- **ASSIGNMENT**
Your job is to return every line of the listing holding the string "none".

+++ DATA PROVIDED +++

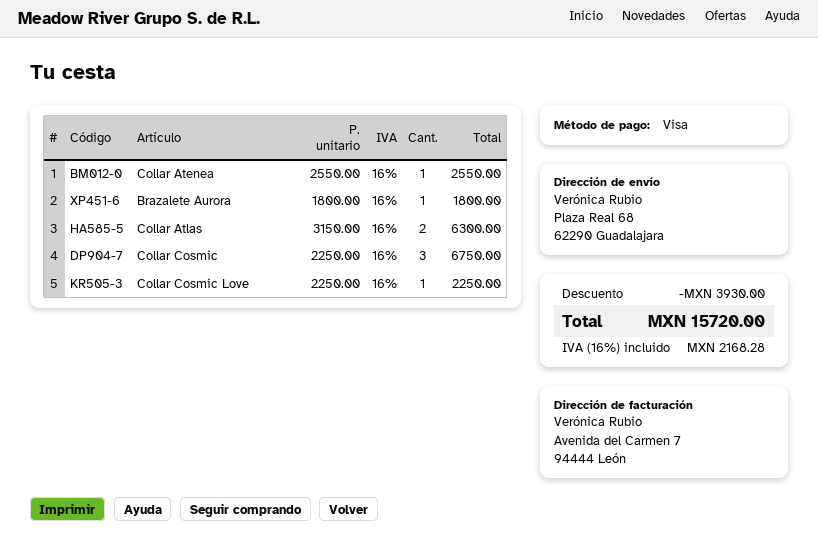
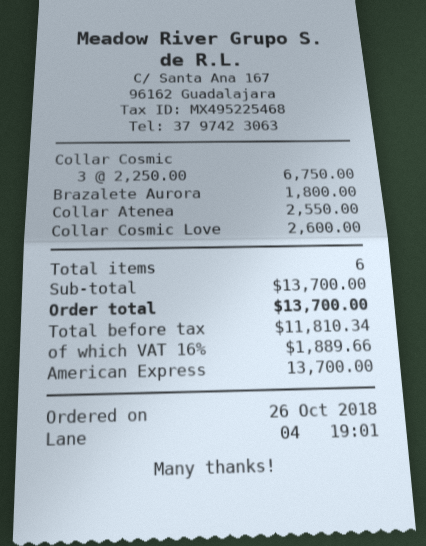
payment method: Visa -> American Express
Collar Atlas: 2 x 3150.00 = 6300.00 -> none
Collar Cosmic Love: 1 x 2250.00 = 2250.00 -> 1 x 2600.00 = 2600.00
discount: 3930.00 -> none
tax: 16% = 2168.28 -> 16% = 1889.66
total: 15720.00 -> 13700.00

+++

- **WRITTEN RESPONSE**
Collar Atlas: 2 x 3150.00 = 6300.00 -> none
discount: 3930.00 -> none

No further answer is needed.